食べ物とは関係ないけどこの羊の硯かわいい!欲しい!

木管によって当時の役人の仕事などがわかります。

誰やー!落書きしたのは~!上手やないかー!

そして、挽物(ひきもの)製作している私としては、ぜひ紹介したかったのが百万塔(ひゃくまんとう)に関する展示です。

百万塔とは、764年に起きた恵美押勝(えみのおしかつ)による反乱を鎮めた称徳天皇が反乱で亡くなった人々を悼むと共に国家の安泰を願って木製の3重小塔を100万基作らせました。

平城宮跡では、作りかけの百万塔が見つかっていて百万塔の製作工房があったと考えられています。

完成した百万塔は周辺の10の寺に納められ、現在は、法隆寺に4万数千基が残っているそうです。

発掘された小塔。 複製品。塔の中は穴が空いていて陀羅尼経(だらにきょう)と言うお経を入れてフタをします。 中に入れた陀羅尼経も百万枚印刷されていて、本物は現存する世界最古の印刷物だそうです。

  フタの部分。

当時は一人が轆轤(ろくろ)を回してもう一人が木を削っていました。

木材を爪を使って轆轤に固定しました。使われた轆轤によってによって爪の形が違うようです。

完成した百万塔の底に製作者の名前と完成年月日が墨で書かれており、調査によると、250人の工人が5年半の年月で百万基の小塔を完成させそうです。

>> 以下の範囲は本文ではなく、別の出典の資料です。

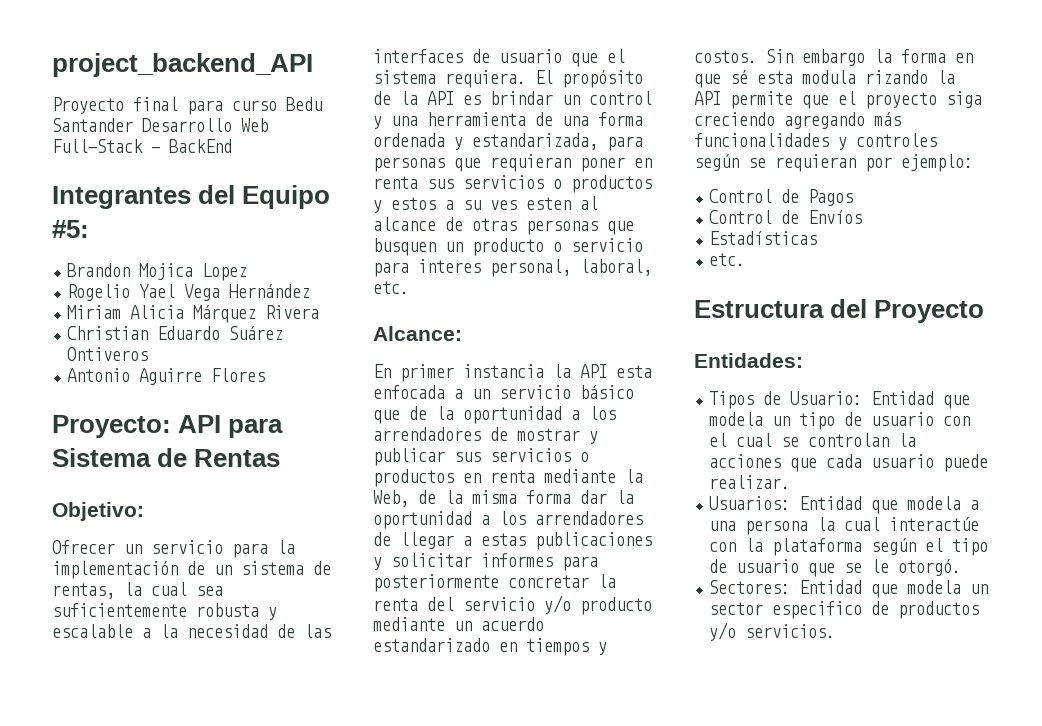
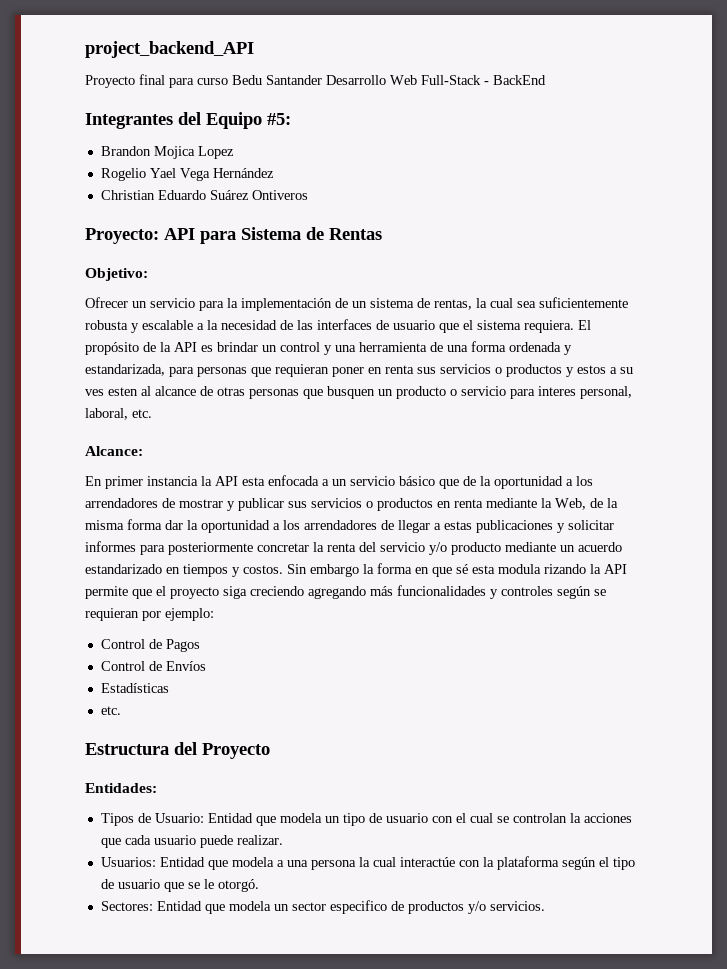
[67,305,320,323] // Miriam Alicia Márquez Rivera -> (274, 173) none
[67,368,266,385] // Antonio Aguirre Flores -> (308, 195) none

単純計算で、1人1日の制作ノルマは500基になるそうです。 全て手作業なのですごい数を仕上げていたことになります。

まさにブラック会社ならぬ、ブラック都ですねー。

削る人も大変ですが、轆轤を回す人も大変そうです。 何人かで交代して行っていたのかな。

その他にも様々な生活用品が展示され当時の様子を知ることができます。

平城京は、都が大阪の難波(なにわ)などに移ったことにより一時的な空白期間はありましたが、約70年続きました。

そして、都が現在の京都の長岡に遷都(せんと)されることになった時に藤原京から平城京に移った時にのように使える柱や瓦などは長岡京に持って行きました。

ちなみに、平城京の建設時も藤原京同様に滋賀県大津市の田上山(たなかみやま)から大量のヒノキが伐採されたため、その影響で現在もはげ山になっている部分があるそうです。

柱を地面から抜いてる模型。 屋根瓦をはずたり建物を解体している模型。

都が平城京に移った後ほとんど何も残らなかった藤原京との違いは、東大寺、薬師寺などの主要な寺院はその後も奈良の地に残り、平安京時代も「南都(なんと)」と呼ばれて宗教的な都市として残り続けました。

遷都後の平城宮跡は、徐々に荒れ地や田んぼや畑になり人々に忘れられて行きました。 再び認知されるのは江戸時代の後半だったそうです。

資料館を後にして、再び朱雀門を出た広場にやって来ました。 こちらには、オシャレなカフェやお土産物屋さんなどがあります。

そして、平城宮跡をより楽しむための施設「平城宮いざない館」に入ってみました。

復原工事の解説コーナー。 古代の大工道具のヤリガンナを使って柱を仕上げています。

平城宮の巨大な復原模型。

体験コーナー入口で兵士さんのお出迎え。

第一次大極殿の5分の1の復元模型。

木簡で遊んだり。

木組を体験したりと平城京の事を知ることができました。

遣唐使船とせんと君。

私は今まで、平城宮跡は何も無い所と言う印象を持っていましたが、今回じっくり巡ってみると以前より見どころも増えており歴史好きには1日でも楽しめる観光地になっていて驚きました。

また、季節を変えると自然観察などの楽しみもあると思います。

帰り際に朱雀門の前の広場を通ると、小学生ぐらいの男の子達が野球をして遊んでいました。 観光客の他にも近所から散歩する人もちらほら見かけました。 平城京が華やかだった時代も見てみたい気がしますが、現在のように観光地としてだけでは無く地元の人たちが自然に集まる雰囲気も奈良らしくゆるくていいなと思いました。